■ Exercise:
Among the entries below, please repeat exactly and only the lines from the line containing "altid skal fremgå af indberetningen." to the line containing "- For vacciner", both lines included.

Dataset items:
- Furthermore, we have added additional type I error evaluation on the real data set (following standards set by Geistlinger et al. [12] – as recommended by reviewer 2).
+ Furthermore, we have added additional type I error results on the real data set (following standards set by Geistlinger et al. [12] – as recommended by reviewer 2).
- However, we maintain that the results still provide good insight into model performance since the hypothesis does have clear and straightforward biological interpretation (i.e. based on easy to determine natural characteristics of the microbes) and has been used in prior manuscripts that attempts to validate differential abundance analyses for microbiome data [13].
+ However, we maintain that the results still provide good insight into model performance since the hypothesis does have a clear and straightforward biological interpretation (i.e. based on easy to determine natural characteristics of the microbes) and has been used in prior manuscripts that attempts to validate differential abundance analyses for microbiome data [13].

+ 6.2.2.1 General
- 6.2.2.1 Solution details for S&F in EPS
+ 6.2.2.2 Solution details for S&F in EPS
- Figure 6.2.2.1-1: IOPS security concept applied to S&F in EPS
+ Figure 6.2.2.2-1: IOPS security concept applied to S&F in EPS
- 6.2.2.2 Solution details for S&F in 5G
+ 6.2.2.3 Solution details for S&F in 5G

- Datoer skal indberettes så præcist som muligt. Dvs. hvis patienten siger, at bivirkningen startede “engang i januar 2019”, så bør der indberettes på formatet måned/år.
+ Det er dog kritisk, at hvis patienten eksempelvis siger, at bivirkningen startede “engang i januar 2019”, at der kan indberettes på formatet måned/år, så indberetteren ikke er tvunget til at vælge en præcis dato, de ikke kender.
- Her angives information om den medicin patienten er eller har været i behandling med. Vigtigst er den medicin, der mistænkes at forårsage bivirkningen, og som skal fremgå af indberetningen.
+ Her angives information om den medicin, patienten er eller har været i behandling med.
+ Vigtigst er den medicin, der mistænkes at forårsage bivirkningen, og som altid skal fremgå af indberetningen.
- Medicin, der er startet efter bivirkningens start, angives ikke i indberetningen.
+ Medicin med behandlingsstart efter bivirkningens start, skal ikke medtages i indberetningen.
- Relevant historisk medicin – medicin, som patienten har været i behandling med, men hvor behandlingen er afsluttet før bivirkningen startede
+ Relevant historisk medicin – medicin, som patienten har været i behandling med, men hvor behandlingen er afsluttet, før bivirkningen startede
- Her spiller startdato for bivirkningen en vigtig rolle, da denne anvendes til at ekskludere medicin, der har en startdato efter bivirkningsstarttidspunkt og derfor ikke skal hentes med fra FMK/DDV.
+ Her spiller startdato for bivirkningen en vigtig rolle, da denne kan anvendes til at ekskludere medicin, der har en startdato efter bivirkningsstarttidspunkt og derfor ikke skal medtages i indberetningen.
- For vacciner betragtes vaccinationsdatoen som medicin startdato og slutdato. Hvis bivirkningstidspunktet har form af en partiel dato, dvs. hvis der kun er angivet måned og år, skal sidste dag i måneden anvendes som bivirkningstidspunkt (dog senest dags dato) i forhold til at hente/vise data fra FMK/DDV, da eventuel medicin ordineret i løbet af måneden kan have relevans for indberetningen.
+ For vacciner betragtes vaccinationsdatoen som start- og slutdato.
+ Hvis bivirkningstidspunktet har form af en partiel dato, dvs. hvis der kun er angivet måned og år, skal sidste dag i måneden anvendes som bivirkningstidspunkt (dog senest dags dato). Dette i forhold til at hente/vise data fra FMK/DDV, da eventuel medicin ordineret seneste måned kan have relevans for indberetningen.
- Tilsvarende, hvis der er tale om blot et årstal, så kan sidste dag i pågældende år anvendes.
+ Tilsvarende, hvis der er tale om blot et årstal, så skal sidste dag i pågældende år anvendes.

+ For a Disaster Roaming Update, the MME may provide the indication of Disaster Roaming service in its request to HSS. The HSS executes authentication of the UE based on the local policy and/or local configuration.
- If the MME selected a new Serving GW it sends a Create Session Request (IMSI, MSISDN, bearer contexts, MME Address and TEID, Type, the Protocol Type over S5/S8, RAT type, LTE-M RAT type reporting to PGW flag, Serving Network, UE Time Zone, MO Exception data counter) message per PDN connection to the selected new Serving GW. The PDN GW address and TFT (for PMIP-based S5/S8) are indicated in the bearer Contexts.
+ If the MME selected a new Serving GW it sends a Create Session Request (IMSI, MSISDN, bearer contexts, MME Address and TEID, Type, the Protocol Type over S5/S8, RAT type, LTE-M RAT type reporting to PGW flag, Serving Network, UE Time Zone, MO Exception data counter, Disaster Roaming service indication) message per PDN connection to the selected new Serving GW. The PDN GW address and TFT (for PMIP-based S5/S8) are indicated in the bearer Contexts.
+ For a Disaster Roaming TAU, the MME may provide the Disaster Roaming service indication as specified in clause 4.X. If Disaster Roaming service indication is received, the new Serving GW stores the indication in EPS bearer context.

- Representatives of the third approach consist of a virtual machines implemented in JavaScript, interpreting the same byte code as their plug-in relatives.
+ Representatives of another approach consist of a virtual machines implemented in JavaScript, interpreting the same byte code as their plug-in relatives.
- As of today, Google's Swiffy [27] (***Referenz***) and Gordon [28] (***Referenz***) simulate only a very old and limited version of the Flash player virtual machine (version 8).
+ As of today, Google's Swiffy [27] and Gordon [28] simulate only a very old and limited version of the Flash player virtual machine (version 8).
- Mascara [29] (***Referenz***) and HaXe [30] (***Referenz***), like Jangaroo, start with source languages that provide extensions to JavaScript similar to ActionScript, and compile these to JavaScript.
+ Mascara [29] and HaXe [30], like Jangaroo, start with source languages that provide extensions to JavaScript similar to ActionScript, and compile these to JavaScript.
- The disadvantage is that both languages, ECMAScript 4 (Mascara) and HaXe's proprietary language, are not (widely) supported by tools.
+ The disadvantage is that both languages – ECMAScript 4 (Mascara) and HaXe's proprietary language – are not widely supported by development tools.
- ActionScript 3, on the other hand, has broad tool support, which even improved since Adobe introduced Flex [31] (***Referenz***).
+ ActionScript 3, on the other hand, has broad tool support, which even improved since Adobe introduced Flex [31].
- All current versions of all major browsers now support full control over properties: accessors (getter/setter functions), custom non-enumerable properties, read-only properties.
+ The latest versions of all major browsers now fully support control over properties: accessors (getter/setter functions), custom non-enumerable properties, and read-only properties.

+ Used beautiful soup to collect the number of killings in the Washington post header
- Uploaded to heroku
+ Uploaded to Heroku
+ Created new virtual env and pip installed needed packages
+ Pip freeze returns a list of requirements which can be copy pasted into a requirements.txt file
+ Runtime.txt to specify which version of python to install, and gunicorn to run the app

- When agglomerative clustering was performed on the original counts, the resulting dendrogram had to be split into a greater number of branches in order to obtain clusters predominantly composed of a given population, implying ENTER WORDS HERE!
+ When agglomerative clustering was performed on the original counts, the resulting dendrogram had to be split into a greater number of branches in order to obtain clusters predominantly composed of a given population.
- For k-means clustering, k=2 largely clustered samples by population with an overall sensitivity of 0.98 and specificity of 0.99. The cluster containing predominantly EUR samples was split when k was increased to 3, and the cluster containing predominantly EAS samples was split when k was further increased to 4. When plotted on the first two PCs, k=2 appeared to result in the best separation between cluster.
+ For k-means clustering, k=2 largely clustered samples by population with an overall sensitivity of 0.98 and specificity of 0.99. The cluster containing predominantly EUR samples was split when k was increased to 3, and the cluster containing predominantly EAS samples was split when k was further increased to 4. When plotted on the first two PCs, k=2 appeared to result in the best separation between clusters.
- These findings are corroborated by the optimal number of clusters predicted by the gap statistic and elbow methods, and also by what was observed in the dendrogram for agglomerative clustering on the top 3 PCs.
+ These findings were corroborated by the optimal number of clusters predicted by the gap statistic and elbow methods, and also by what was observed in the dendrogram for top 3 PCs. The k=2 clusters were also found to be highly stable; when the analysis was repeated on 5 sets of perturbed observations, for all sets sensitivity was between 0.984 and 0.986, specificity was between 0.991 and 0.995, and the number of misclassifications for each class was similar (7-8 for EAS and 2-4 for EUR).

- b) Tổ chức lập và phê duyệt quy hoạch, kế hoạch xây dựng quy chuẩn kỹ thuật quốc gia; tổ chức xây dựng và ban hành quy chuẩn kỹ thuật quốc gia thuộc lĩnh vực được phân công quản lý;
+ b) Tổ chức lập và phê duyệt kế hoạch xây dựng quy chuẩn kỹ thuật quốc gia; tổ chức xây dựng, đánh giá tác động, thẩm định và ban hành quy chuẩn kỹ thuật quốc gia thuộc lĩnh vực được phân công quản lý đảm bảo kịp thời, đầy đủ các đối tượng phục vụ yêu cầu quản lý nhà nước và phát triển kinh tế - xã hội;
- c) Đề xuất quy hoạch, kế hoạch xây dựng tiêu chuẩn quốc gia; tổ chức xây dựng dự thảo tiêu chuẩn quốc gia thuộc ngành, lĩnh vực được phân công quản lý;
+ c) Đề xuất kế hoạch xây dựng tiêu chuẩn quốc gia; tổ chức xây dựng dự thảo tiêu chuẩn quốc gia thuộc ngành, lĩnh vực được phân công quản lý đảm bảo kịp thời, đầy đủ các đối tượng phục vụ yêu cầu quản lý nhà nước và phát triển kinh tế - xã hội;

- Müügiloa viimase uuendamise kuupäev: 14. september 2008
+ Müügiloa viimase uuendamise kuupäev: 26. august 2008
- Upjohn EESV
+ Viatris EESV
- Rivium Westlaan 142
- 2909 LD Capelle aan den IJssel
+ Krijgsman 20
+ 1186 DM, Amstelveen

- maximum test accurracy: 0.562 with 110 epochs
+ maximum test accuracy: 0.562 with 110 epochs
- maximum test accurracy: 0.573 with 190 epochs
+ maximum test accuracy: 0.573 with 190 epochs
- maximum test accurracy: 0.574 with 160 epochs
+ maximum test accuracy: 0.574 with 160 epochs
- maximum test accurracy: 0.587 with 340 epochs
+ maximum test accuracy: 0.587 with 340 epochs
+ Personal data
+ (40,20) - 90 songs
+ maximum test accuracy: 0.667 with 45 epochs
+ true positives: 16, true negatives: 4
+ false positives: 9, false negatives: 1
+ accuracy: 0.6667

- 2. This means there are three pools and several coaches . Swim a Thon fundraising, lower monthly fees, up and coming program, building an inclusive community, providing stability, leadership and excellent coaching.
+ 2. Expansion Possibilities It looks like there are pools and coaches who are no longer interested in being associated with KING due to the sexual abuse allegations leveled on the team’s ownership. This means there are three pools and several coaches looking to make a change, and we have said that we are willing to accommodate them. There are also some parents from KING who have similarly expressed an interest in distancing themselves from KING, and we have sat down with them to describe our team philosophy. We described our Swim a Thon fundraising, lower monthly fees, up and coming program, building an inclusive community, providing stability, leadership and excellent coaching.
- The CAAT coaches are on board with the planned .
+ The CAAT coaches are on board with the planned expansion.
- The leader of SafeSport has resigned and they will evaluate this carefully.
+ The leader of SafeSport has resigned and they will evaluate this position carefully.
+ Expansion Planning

■ Output for this exercise:
+ Vigtigst er den medicin, der mistænkes at forårsage bivirkningen, og som altid skal fremgå af indberetningen.
- Medicin, der er startet efter bivirkningens start, angives ikke i indberetningen.
+ Medicin med behandlingsstart efter bivirkningens start, skal ikke medtages i indberetningen.
- Relevant historisk medicin – medicin, som patienten har været i behandling med, men hvor behandlingen er afsluttet før bivirkningen startede
+ Relevant historisk medicin – medicin, som patienten har været i behandling med, men hvor behandlingen er afsluttet, før bivirkningen startede
- Her spiller startdato for bivirkningen en vigtig rolle, da denne anvendes til at ekskludere medicin, der har en startdato efter bivirkningsstarttidspunkt og derfor ikke skal hentes med fra FMK/DDV.
+ Her spiller startdato for bivirkningen en vigtig rolle, da denne kan anvendes til at ekskludere medicin, der har en startdato efter bivirkningsstarttidspunkt og derfor ikke skal medtages i indberetningen.
- For vacciner betragtes vaccinationsdatoen som medicin startdato og slutdato. Hvis bivirkningstidspunktet har form af en partiel dato, dvs. hvis der kun er angivet måned og år, skal sidste dag i måneden anvendes som bivirkningstidspunkt (dog senest dags dato) i forhold til at hente/vise data fra FMK/DDV, da eventuel medicin ordineret i løbet af måneden kan have relevans for indberetningen.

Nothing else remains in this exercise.